[DUG] Upgrading to XE - Unicode strings questions

Wed Nov 24 04:27:07 NZDT 2010

John,

I think you are confusing Canonical & Normalized versions of the same Unicode string (in the example s1 is canonical, s2 is normalized) and the effect of local codepage conversion.

Windows-1252 codepage (latin ISO 8859-1) has support for characters like the "ö" (ascii code #246) and "é" (ascii code #130). Converting to ansistring/ansichar on your system will take care of canonical Unicode representation and hence return true if you compare those strings. Please note that this only works because your system is set to a latin based codepage ... do the same on a Japanese version of windows and you'll get a very different result as there is no support for "ö" in ansistring under Japanese codepage! Because your system is Latin your first testcase/example of you building the word "finance" should actually work without problems - Joylon/Cary are probably wrong if they indeed implied that this wouldn't work.

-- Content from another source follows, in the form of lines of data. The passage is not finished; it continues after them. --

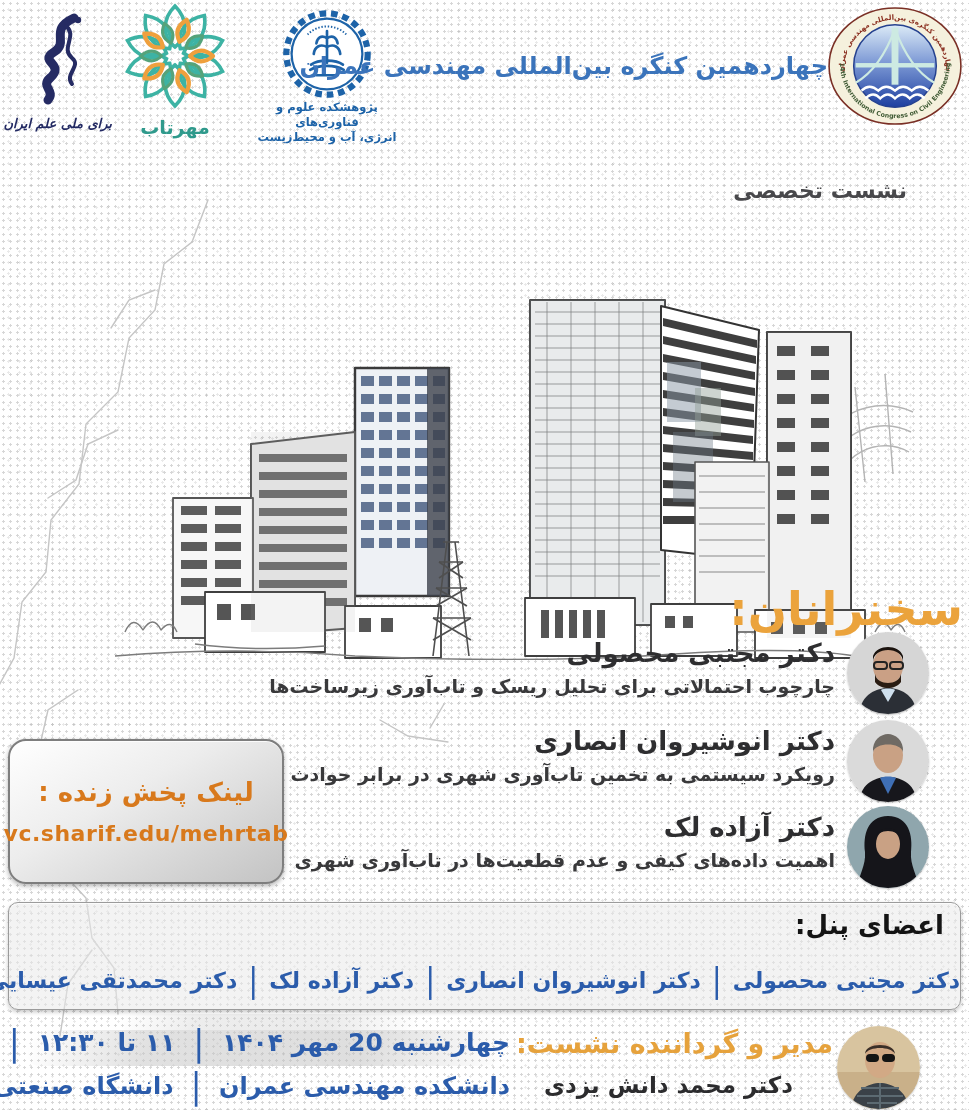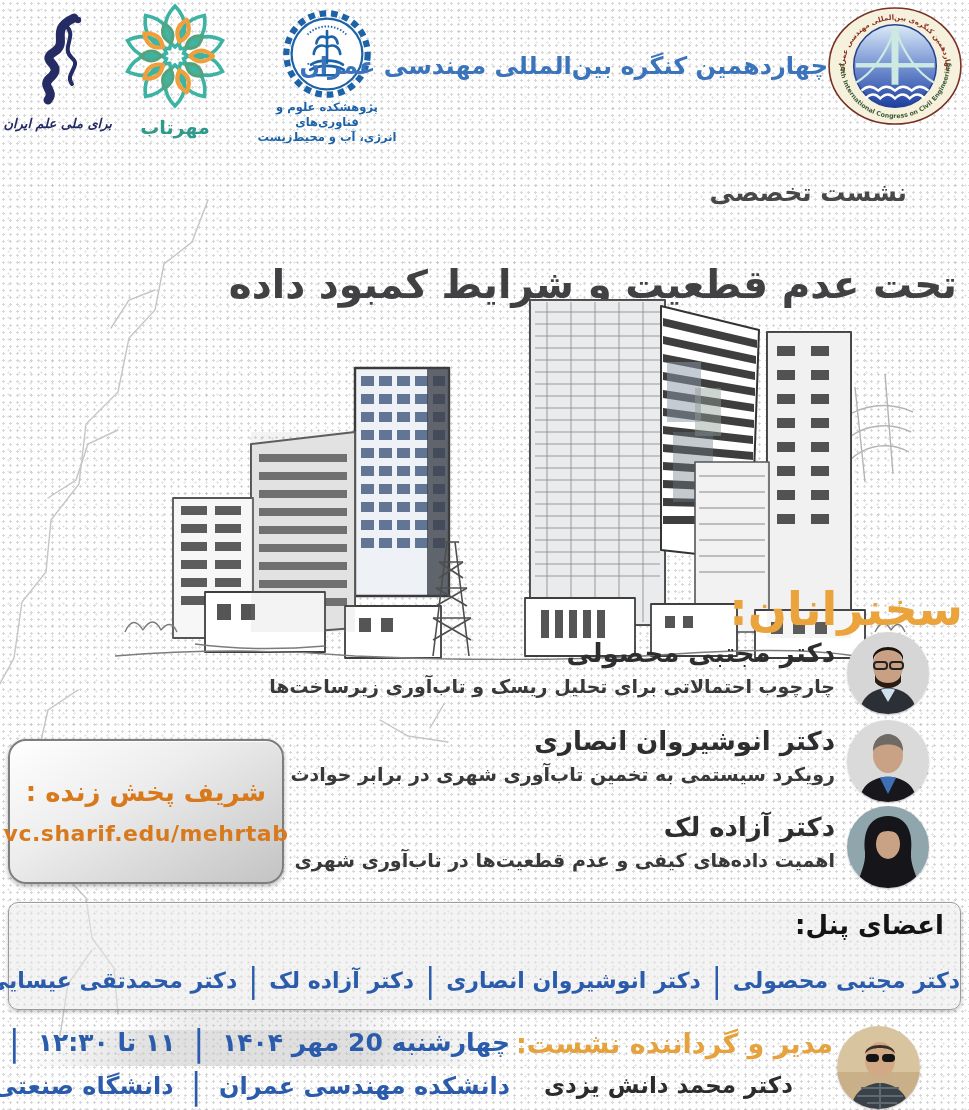--- a/index.html
+++ b/index.html
@@ -17,21 +17,21 @@
   .rtl{direction:rtl;unicode-bidi:embed;}
   .nowrap{white-space:nowrap;}
 
   
   .logo-caption{color:#232a63;font-size:13px;font-weight:bold;font-style:italic;text-align:center;}
   .mehrtab-caption{color:#2f9a8c;font-size:19px;font-weight:bold;text-align:center;}
   .sharif-caption{color:#1d63a8;font-size:11.5px;font-weight:bold;text-align:center;line-height:1.3;}
   .congress-title{color:#3b74bb;font-size:24px;font-weight:bold;text-align:left;}
 
   
-  .kicker{color:#48484b;font-size:25px;font-weight:bold;}
+  .kicker{color:#48484b;font-size:22px;font-weight:bold;}
   .main-title{color:#4a82c1;font-size:56px;font-weight:bold;text-align:center;}
   .sub-title{color:#414144;font-size:39px;font-weight:bold;text-align:right;}
 
   
   .speakers-heading{color:#eba33c;font-size:46px;font-weight:bold;}
   .speaker-row{display:flex;flex-direction:row;gap:12px;direction:rtl;align-items:flex-start;}
   .speaker-avatar{width:82px;height:82px;border-radius:50%;overflow:hidden;flex:0 0 auto;box-shadow:0 1px 2px rgba(0,0,0,.25);}
   .speaker-text{padding-top:6px;text-align:right;direction:rtl;}
   .speaker-name{color:#2e2e30;font-size:26px;font-weight:bold;white-space:nowrap;}
   .speaker-topic{color:#39393b;font-size:19px;font-weight:bold;margin-top:7px;white-space:nowrap;}
@@ -178,21 +178,20 @@
     </g>
     <text font-size="7.2" fill="#8a2f20" font-weight="bold" direction="rtl">
       <textPath href="#arcTop" startOffset="50%" text-anchor="middle">چهاردهمین کنگره‌ی بین‌المللی مهندسی عمران</textPath>
     </text>
     <text font-size="6.4" fill="#3f5a34" font-weight="bold">
       <textPath href="#arcBot" startOffset="50%" text-anchor="middle">14th International Congress on Civil Engineering</textPath>
     </text>
   </svg>
 
   <div class="abs kicker rtl nowrap" style="right:62px;top:178px;">نشست تخصصی</div>
-  <div class="abs sub-title rtl nowrap" style="right:12px;top:262px;">تحت عدم قطعیت و شرایط کمبود داده</div>
 
   <svg class="abs" style="left:55px;top:292px;" width="860" height="368" viewBox="0 0 860 368">
     <g stroke-linejoin="round">
 
       <g fill="none" stroke="#b4b4b4" stroke-width="1.4">
         <path d="M760,170 A70,70 0 0 1 858,120"></path>
         <path d="M770,185 A60,60 0 0 1 856,140"></path>
         <path d="M780,200 A50,50 0 0 1 854,160"></path>
         <path d="M800,95 l10,95 M830,82 l8,100"></path>
       </g>
@@ -443,21 +442,21 @@
         <path d="M29,34 C29,22 53,22 53,34 L53,30 C50,20 32,20 29,30 Z" fill="#15151a"></path>
       </svg>
     </div>
     <div class="speaker-text">
       <div class="speaker-name">دکتر آزاده لک</div>
       <div class="speaker-topic">اهمیت داده‌های کیفی و عدم قطعیت‌ها در تاب‌آوری شهری</div>
     </div>
   </div>
 
   <div class="abs live-box" style="left:8px;top:739px;">
-    <div class="live-label rtl nowrap">شریف پخش زنده :</div>
+    <div class="live-label rtl nowrap">لینک پخش زنده :</div>
     <div class="live-url nowrap">vc.sharif.edu/mehrtab</div>
   </div>
 
   <div class="abs panel-box" style="left:8px;top:902px;">
     <div class="panel-heading rtl nowrap">اعضای پنل:</div>
     <div class="panel-members"><span>دکتر مجتبی محصولی</span><span class="pdiv">|</span><span>دکتر انوشیروان انصاری</span><span class="pdiv">|</span><span>دکتر آزاده لک</span><span class="pdiv">|</span><span>دکتر محمدتقی عیسایی</span></div>
   </div>
 
   <div class="smear" style="left:28px;top:1030px;width:480px;height:36px;"></div>
   <div class="smear" style="left:120px;top:1014px;width:300px;height:16px;opacity:.6;"></div>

The "ö" can be written as a compound #$006F + #$0308 in canonical format ... and as #$00f6 in the "normalized" format. For most normal applications it just doesn't really matter either way because a user that is inputting text under his local codepage will always do it the same way and hence chances of you encountering a mix between canonical/normalized version will be close to zero. You only ever get issues if you cross codepage boundaries (like for example if you have users in different countries storing data in a database - which is why international databases often use UTF-8 to store data instead of their native charactersets). Most of the better databases (like for example Oracle) have built in support for sorting and handling canonical format and do the conversion automatically for you  ... for someone writing desktop applications it usually just isn't an issue either way. 

Kind Regards,
Stefan Mueller 
_______________________
R&D Manager
ORCL Toolbox LLP, Japan
http://www.orcl-toolbox.com 

-----Original Message-----
From: delphi-bounces at delphi.org.nz [mailto:delphi-bounces at delphi.org.nz] On Behalf Of John Bird
Sent: Tuesday, November 23, 2010 7:33 PM
To: NZ Borland Developers Group - Delphi List
Subject: Re: [DUG] Upgrading to XE - Unicode strings questions

Iterating over a string is for the purpose of doing something with each 
individual character......whether it is a ‘A’   or a 'A' with a ^ (caret) on 
top of it.   When I said the number of bytes in a character varies I was not 
meaning the number of bytes in a Char - I was meaning the total number of 
bytes in a one resulting character or letter might vary.   For instance the 
word fiancee  (with an acute on the last e) has 7 characters, the last of which might be 2 code units

When I iterate over a string I ideally want to get one character in the word each time:

could I build a string like this?

setlength(String1,7);
string1[1] := 'f';
string1[2] := 'i';
string1[3] := 'a';
string1[4] := 'n';
string1[5] := 'c';
string1[6] := 'e';
string1[7] := 'e';            //I would want the full e acute here

hence I want to be able to go

    for i :=1 to length(string1) do
    begin
            thisChar:=string1[i];        //get each character one at a time
            listbox1.items.add('i=' + inttostr(i)+'  character at position i = ' +ThisChar;
    end

I would be expecting to see 7 characters, 7 lines in the list box, and length=7,  with the last being e acute.
Now everything Jolyon  are saying and Cary also implies that this is not 
going to work.   This looks to be a real nuisance!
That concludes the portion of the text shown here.